Friday, March 21, 2014

New Worlds

Found ourselves established in Maison KL yesterday evening in time for me to read the final pages of Don Quixote here, and return my sixty-year-old copy to the shelves from whence it came. Was surprised to be reminded just how quickly Cervantes has his final illness descend upon our knight errant. Before my most recent reading I tended, from what I could remember, to think of the chapters as setting a richly melancholy tone after Don Quixote's defeat by the White Knight, but actually there's quite a bit of lively talk about setting up as arcadian shepherds whilst the one year penalty for his defeat is waited out. It's only with the beginning of the brief final chapter that we learn of the death of our hero, and this was not in any sense inevitable from preceding events - there's no sense of him pining away.
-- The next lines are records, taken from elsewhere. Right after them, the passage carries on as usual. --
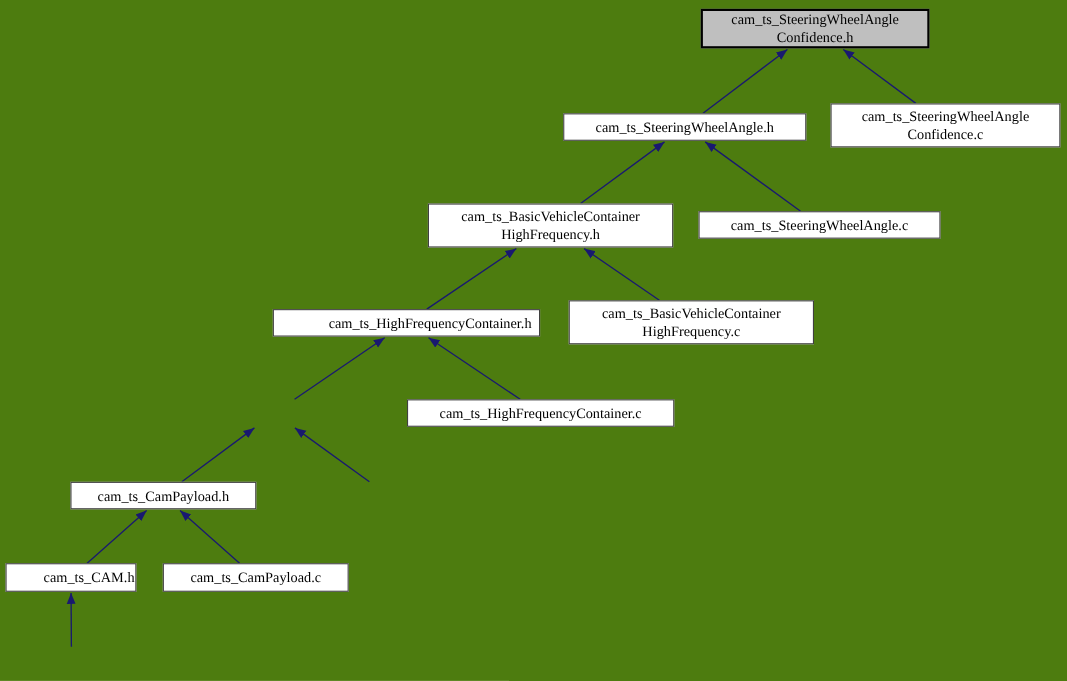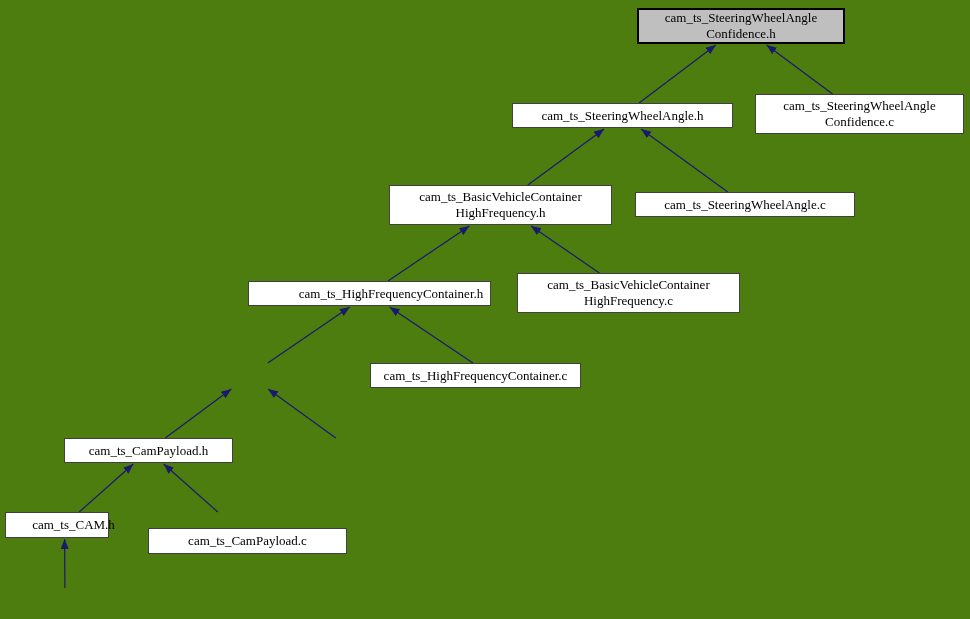--- a/index.html
+++ b/index.html
@@ -96,7 +96,7 @@
       <span>cam_ts_BasicVehicleContainer</span>
       <span>HighFrequency.c</span>
     </div>
-    <div class="node" style="left: 370px; top: 363px; width: 211px; height: 25px; justify-content: center;">
+    <div class="node" style="left: 370px; top: 363px; width: 243px; height: 25px; justify-content: center;">
       <span>cam_ts_HighFrequencyContainer.c</span>
     </div>
     <div class="node" style="left: 64px; top: 438px; width: 169px; height: 25px;">

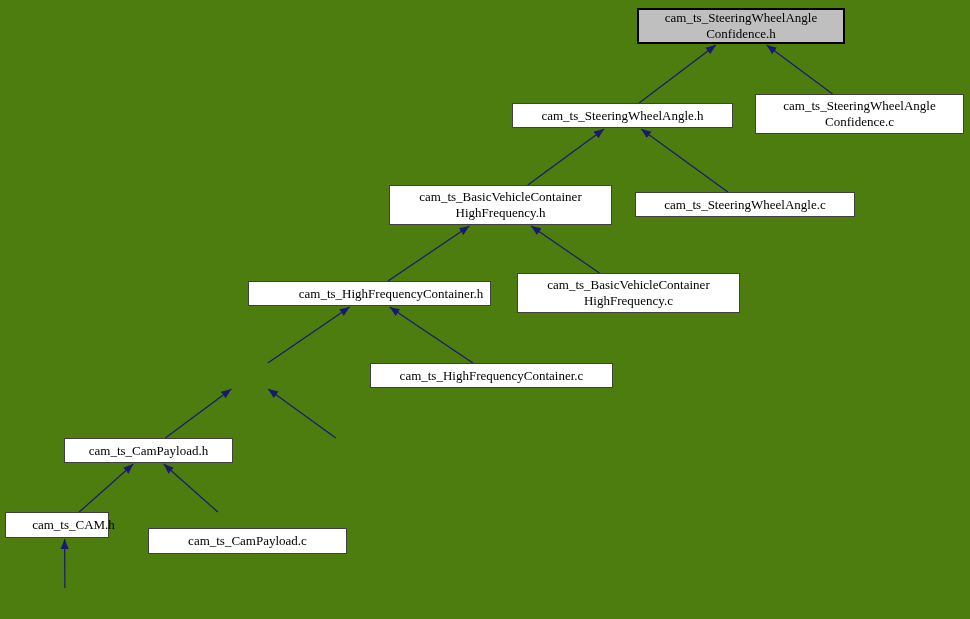--- a/index.html
+++ b/index.html
@@ -102,7 +102,7 @@
     <div class="node" style="left: 64px; top: 438px; width: 169px; height: 25px;">
       <span>cam_ts_CamPayload.h</span>
     </div>
-    <div class="node" style="left: 5px; top: 512px; width: 104px; height: 26px; padding-left: 33px;">
+    <div class="node" style="left: 5px; top: 512px; width: 119px; height: 26px; padding-left: 33px;">
       <span>cam_ts_CAM.h</span>
     </div>
     <div class="node" style="left: 148px; top: 528px; width: 199px; height: 26px;">

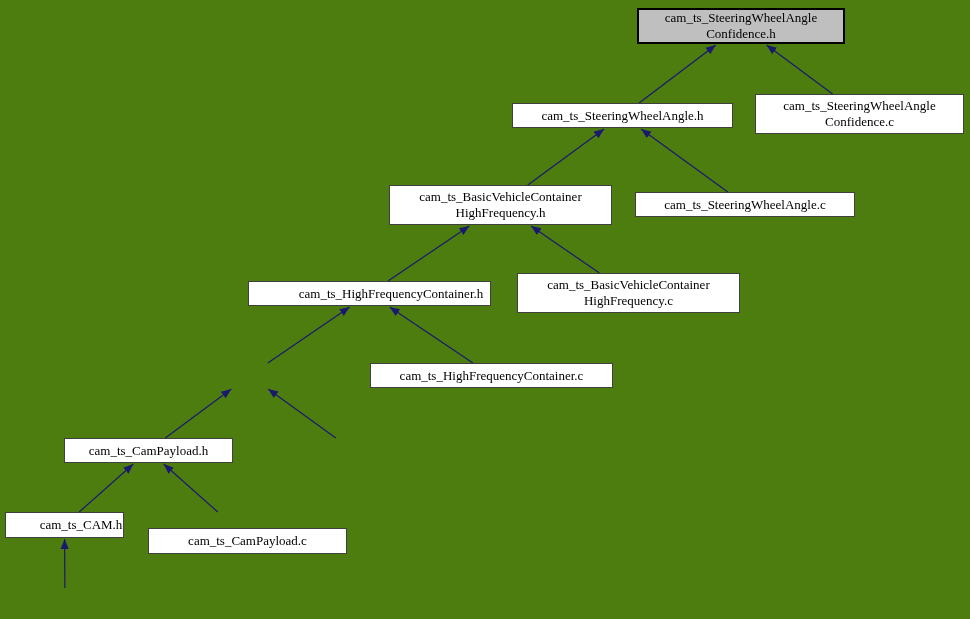--- a/index.html
+++ b/index.html
@@ -105,7 +105,7 @@
     <div class="node" style="left: 5px; top: 512px; width: 119px; height: 26px; padding-left: 33px;">
       <span>cam_ts_CAM.h</span>
     </div>
-    <div class="node" style="left: 148px; top: 528px; width: 199px; height: 26px;">
+    <div class="node" style="left: 148px; top: 512px; width: 169px; height: 26px;">
       <span>cam_ts_CamPayload.c</span>
     </div>
   </div>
Cervantes handles this masterfully, it seems to me, as he does everything in Part 2. There is a minimum of sentimentality about the death of our hero, and a maximum of feeling. Following his defeat in the joust there is a powerful symbolic sense of events hurrying to their necessary close, but this does not translate into the kind of lingering wistfulness we are so familiar with these days from the movies and their like. I also got the feeling that Cervantes had recognised long before this, possibly towards the end of Part 1, that he was no longer creating characters in the usual sense, but rather knew he had been gifted archetypes that had a kind of existence beyond his text - and I don't just mean in the rival account of the Don's adventures he has such a good time lampooning towards the end of Part 2. My guess is that Cervantes knew he could keep up the dialogue between Sancho and his master for as long as he liked, the adventures themselves always being secondary to the characters' reflections upon them - and sought closure simply when he recognised time was running out for their creator.

I also finished the third book in The Saga of the Swamp Thing today, my holiday reading in the simplest sense of blissfully soaking up the purest, most effortless pleasure that fiction can afford. I must say, I am baffled by the fact that so many folks just don't seem to really read at all. What would life be like without other worlds to escape to?